## INFORMATION:
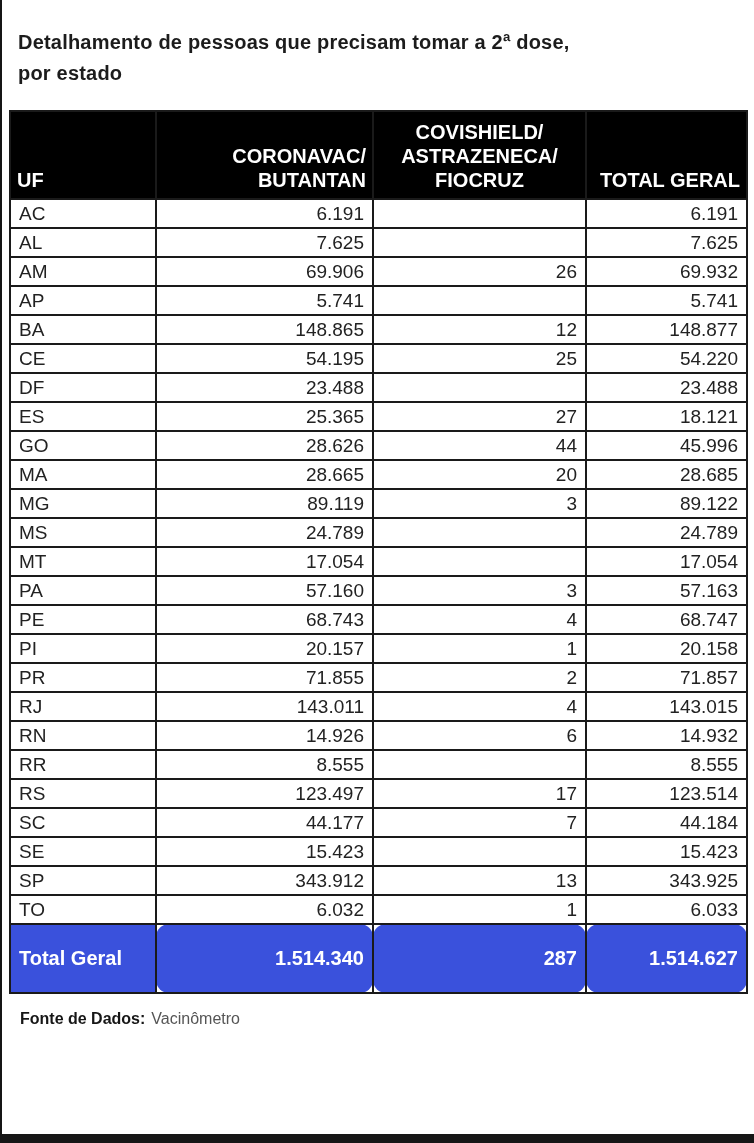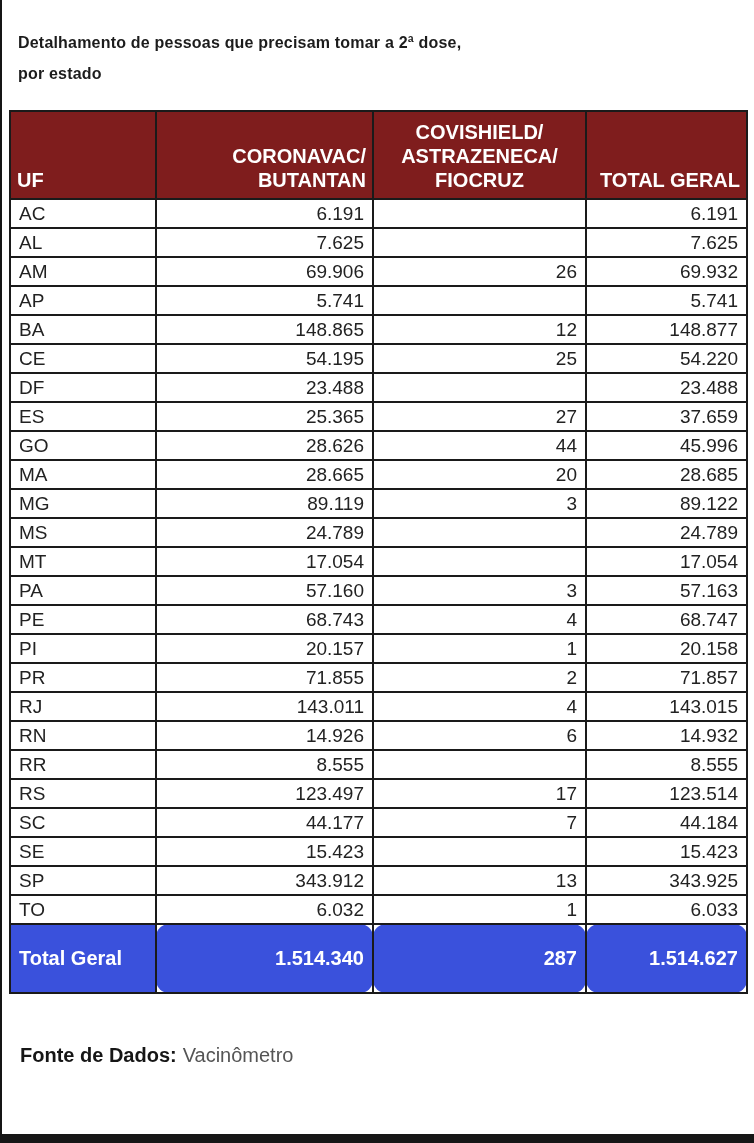--- a/index.html
+++ b/index.html
@@ -34,7 +34,7 @@
   .page-title {
     margin: 0;
     padding: 27px 30px 0 18px;
-    font-size: 16px;
+    font-size: 20px;
     font-weight: bold;
     color: #1c1c1c;
     line-height: 31px;

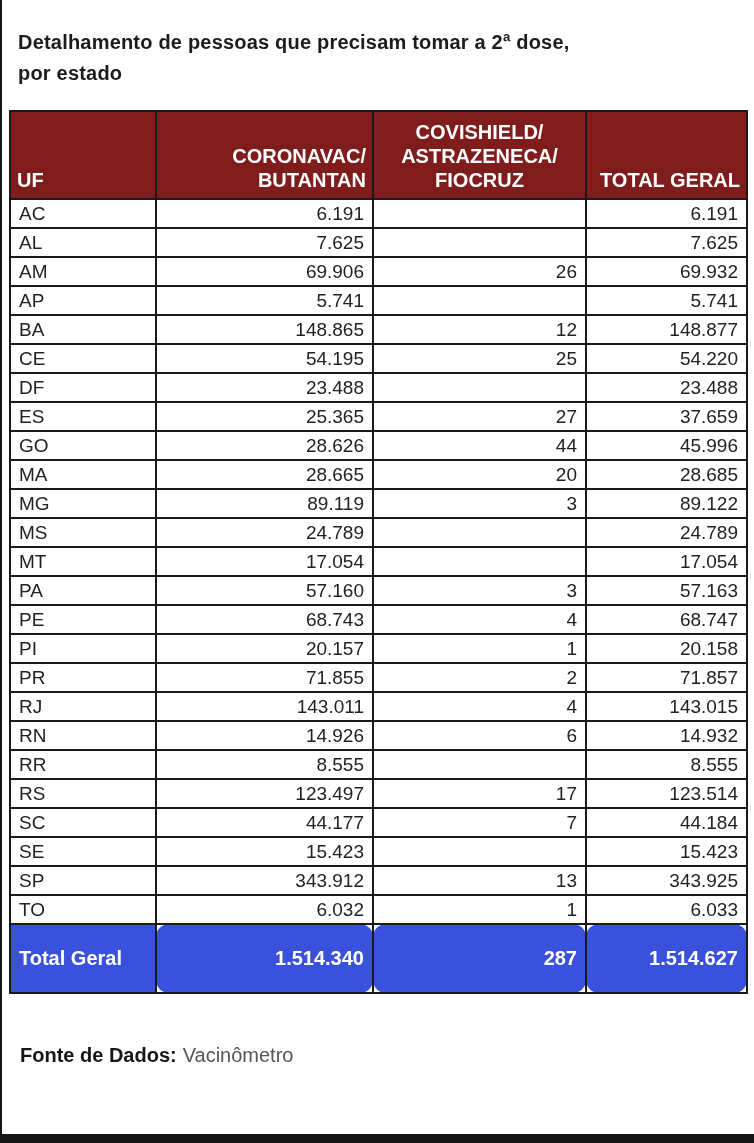--- a/index.html
+++ b/index.html
@@ -57,7 +57,7 @@
     box-sizing: border-box;
   }
   table.states-table thead th {
-    background: #7f1d1d;
+    background: #000000;
     color: #ffffff;
     font-weight: bold;
     font-size: 20px;

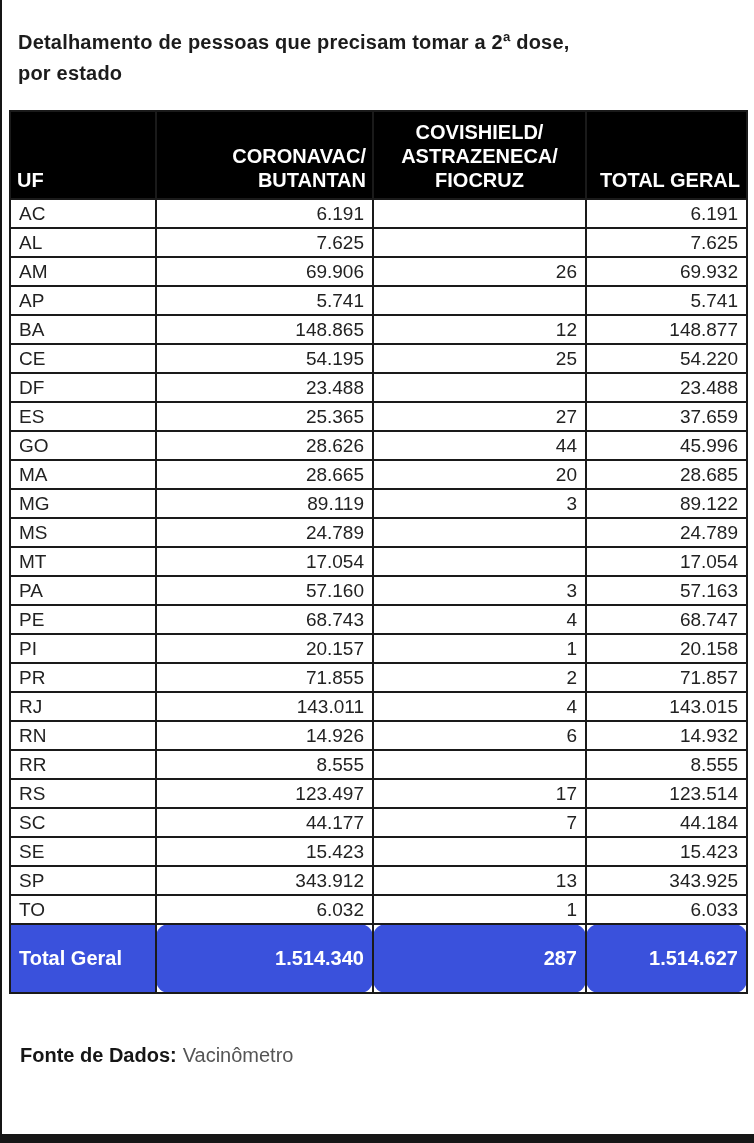--- a/index.html
+++ b/index.html
@@ -174,7 +174,7 @@
           <td class="cell-uf">ES</td>
           <td class="cell-num">25.365</td>
           <td class="cell-num">27</td>
-          <td class="cell-num">37.659</td>
+          <td class="cell-num">18.121</td>
         </tr>
         <tr>
           <td class="cell-uf">GO</td>

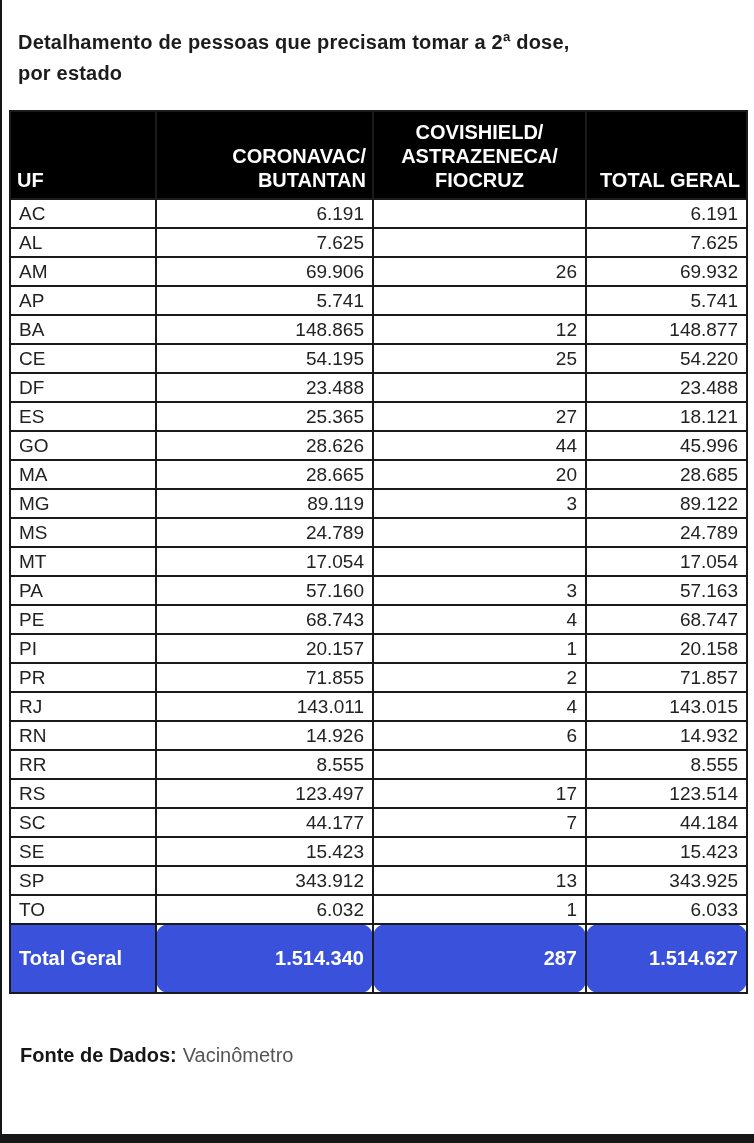--- a/index.html
+++ b/index.html
@@ -93,8 +93,8 @@
   td.total-label { text-align: left; padding-left: 5px; }
   td.total-num { text-align: right; border-radius: 13px; }
   .footer-source {
-    margin: 50px 0 0 20px;
-    font-size: 20px;
+    margin: 16px 0 0 20px;
+    font-size: 16px;
     color: #1c1c1c;
   }
   .footer-source .src-label { font-weight: bold; color: #161616; }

## PROBLEM TO SOLVE:
Line by line, give the material above again exactly, but without any pictures.

## TASK RESULT:
--- a/index.html
+++ b/index.html
@@ -34,7 +34,7 @@
   .page-title {
     margin: 0;
     padding: 27px 30px 0 18px;
-    font-size: 16px;
+    font-size: 20px;
     font-weight: bold;
     color: #1c1c1c;
     line-height: 31px;

--- a/index.html
+++ b/index.html
@@ -57,7 +57,7 @@
     box-sizing: border-box;
   }
   table.states-table thead th {
-    background: #7f1d1d;
+    background: #000000;
     color: #ffffff;
     font-weight: bold;
     font-size: 20px;

--- a/index.html
+++ b/index.html
@@ -174,7 +174,7 @@
           <td class="cell-uf">ES</td>
           <td class="cell-num">25.365</td>
           <td class="cell-num">27</td>
-          <td class="cell-num">37.659</td>
+          <td class="cell-num">18.121</td>
         </tr>
         <tr>
           <td class="cell-uf">GO</td>

--- a/index.html
+++ b/index.html
@@ -93,8 +93,8 @@
   td.total-label { text-align: left; padding-left: 5px; }
   td.total-num { text-align: right; border-radius: 13px; }
   .footer-source {
-    margin: 50px 0 0 20px;
-    font-size: 20px;
+    margin: 16px 0 0 20px;
+    font-size: 16px;
     color: #1c1c1c;
   }
   .footer-source .src-label { font-weight: bold; color: #161616; }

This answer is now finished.